Tomorrow, we are supposed to get some stormy weather. That will be good for the garden, which is coming along nicely. It also means I'll probably be relegated to the indoors and thus able to focus on the creative pursuits I had to suspend for today.


Cool Spell

We had a bit of a cool spell this weekend in Wisconsin, particularly today, but that didn't preclude us from going on our pre-planned Sunday morning bike ride. It was in the upper 50s when Deborah and I got up around 7 AM to prep.

"It'll be 60 by 10," I said, looking at the weather app on my phone. "No sign of rain right now. 10% chance by noon."

It was still brisk outside when we arrived at the Verona Park and Ride, where we were meeting some fellow biker friends, a little before 9. We were the first to arrive. There was a chill wind coming out of the west, the direction we'd be biking. Deborah waited inside the warm car while I unloaded our bikes from the rear rack.

"Might be a bit of a headwind at first," I told her. "But coming back we'll have a tail wind at least."

After our friends arrived, we kicked off for the first leg of bicycling on the Military Ridge bike path, from Verona to Riley. It was a bit of a struggle biking into the wind, but we covered the 7 or so miles easily enough.

We parked our bikes and went into the Riley Tavern, which has a Sunday morning breakfast menu. It used to be just pancakes and sausage, but they've added some more Atkins friendly options, like steak and eggs, which I ordered even though the kielbasa sausage and eggs sounded pretty good too (Side Note: I consistently eat a high protein/fat whole food diet, low in refined carbs. I had my annual physical last week and my cholesterol numbers were all excellent and in the normal range. I'm not saying...I'm just saying.).
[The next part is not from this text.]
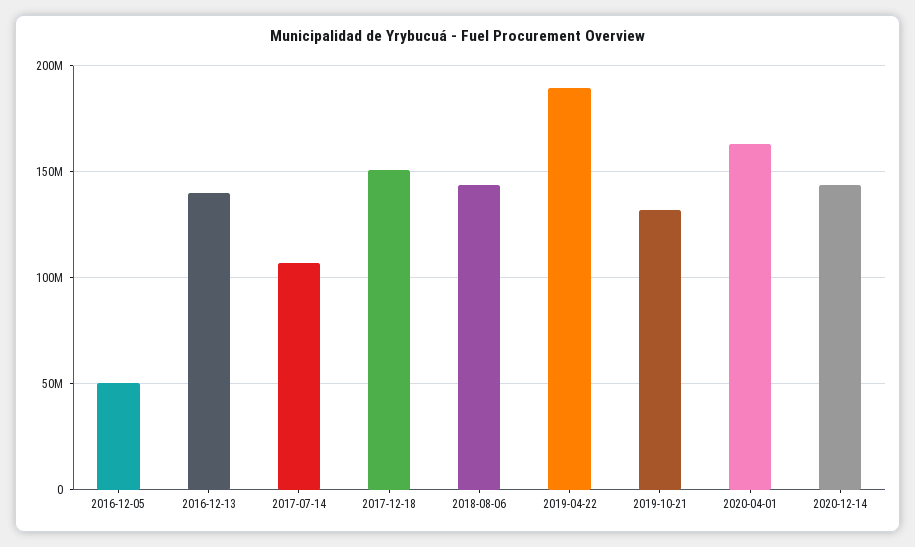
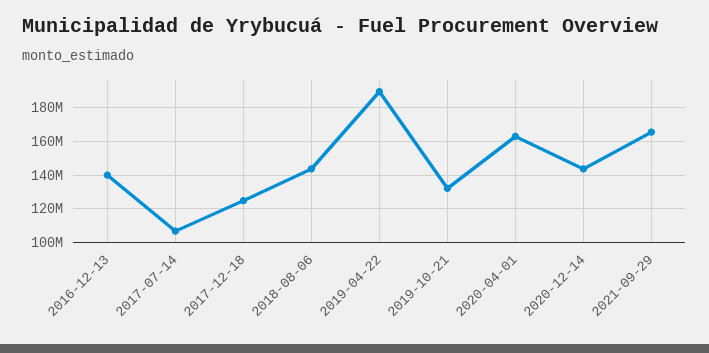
2016-12-05: 50000000 -> none
2017-12-18: 150000000 -> 125000000
2021-09-29: none -> 165000000

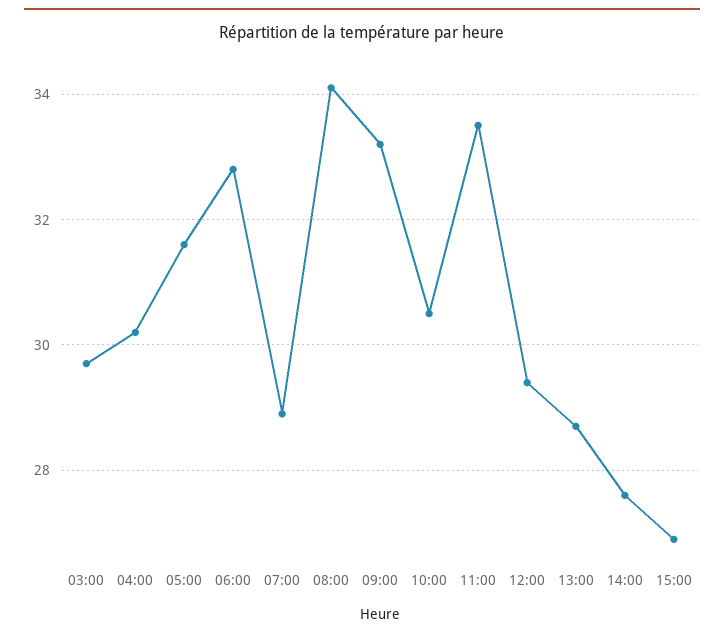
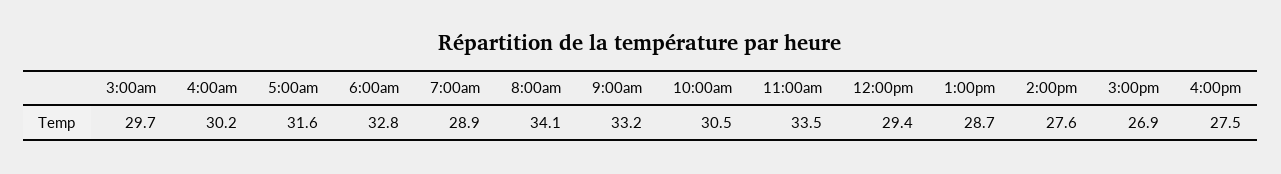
4:00pm: none -> 27.5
After eating and paying, it was on to Mount Horeb, about 6.5 more miles along the bike path. The "rails to trails" bike path had a slight uphill grade most of the way to Mt. Horeb, which combined with the headwind to give us a decent workout. So when we rolled into town, I had skurried up a decent appetite, notwithstanding the Riley breakfast about 45 minutes earlier

We had lunch at the Grumpy Troll restaurant in Mt. Horeb and sat outside in their patio, which was chillier than we'd anticipated, because the sky had clouded up a lot. I checked the weather map again and saw no rainfall near our location, even though some of the clouds looked fairly darkish and suggestive of precipitation.

"It's mostly downhill with a tailwind now, baby!" I exclaimed to Deborah as we got back on our bikes to ride back to Verona. This exclamation was mostly true. After Riley, the trail graded slightly upward again, but the tailwind still helped a lot.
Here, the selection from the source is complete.